== Work instruction ==
With the pictures left out, write out the records verbatim.

....................

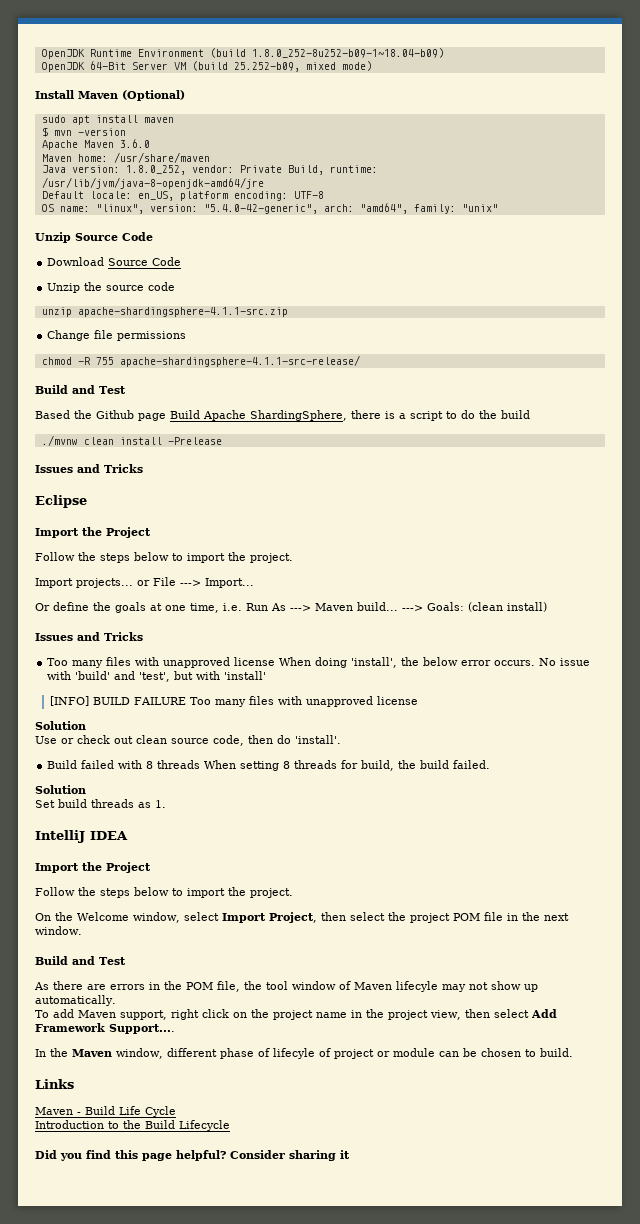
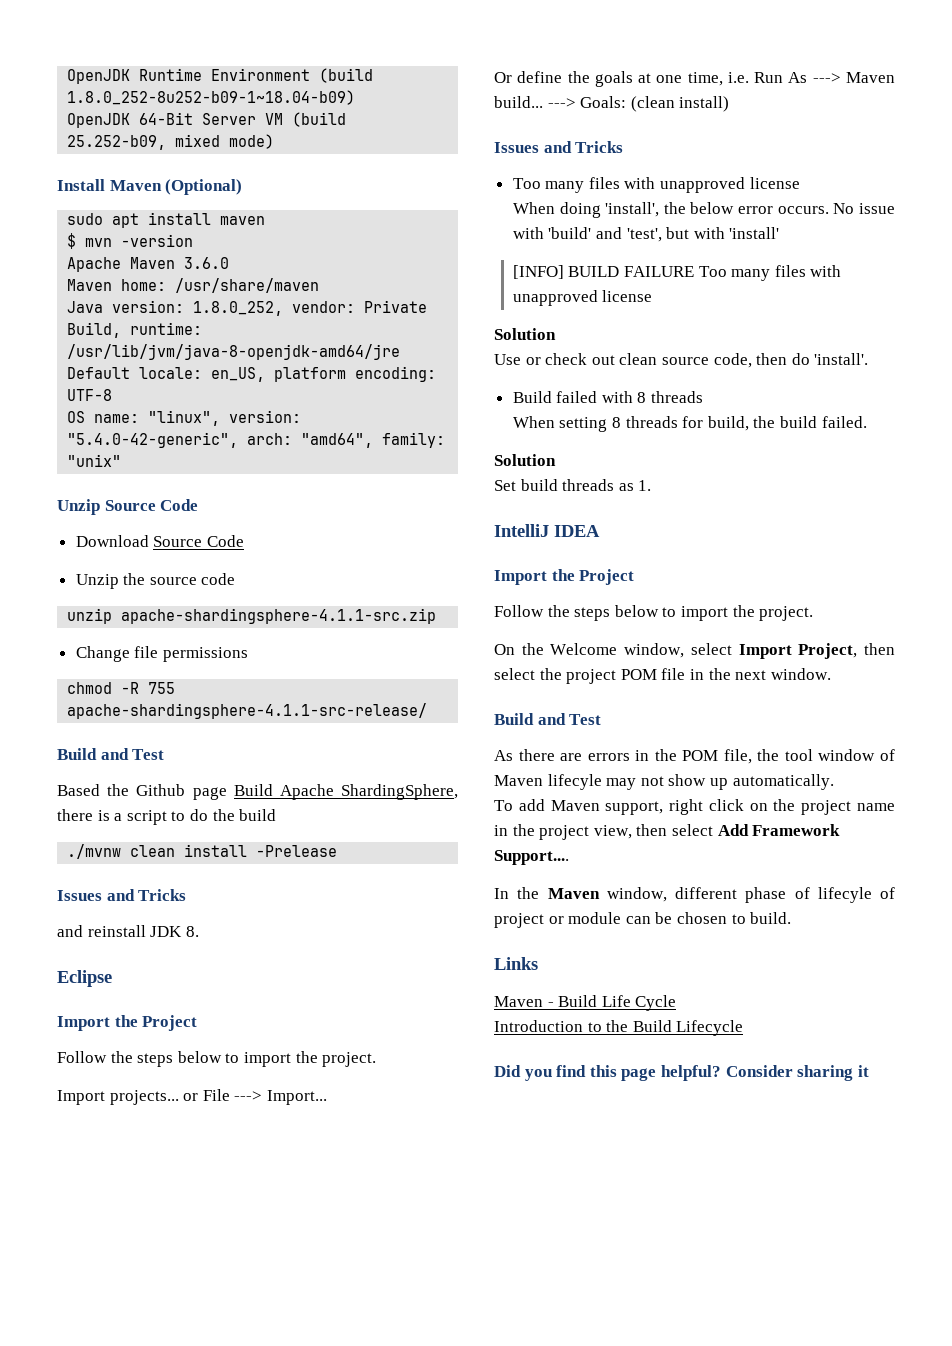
+ and reinstall JDK 8.
  ---> Goals: (clean install)
  Issues and Tricks
- Too many files with unapproved license When doing 'install', the below error occurs.
+ Too many files with unapproved license
+ When doing 'install', the below error occurs.
- Build failed with 8 threads When setting 8 threads for build, the build failed.
+ Build failed with 8 threads
+ When setting 8 threads for build, the build failed.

....................

== Response to this exercise ==
+ and reinstall JDK 8.
  ---> Goals: (clean install)
  Issues and Tricks
- Too many files with unapproved license When doing 'install', the below error occurs.
+ Too many files with unapproved license
+ When doing 'install', the below error occurs.
- Build failed with 8 threads When setting 8 threads for build, the build failed.
+ Build failed with 8 threads
+ When setting 8 threads for build, the build failed.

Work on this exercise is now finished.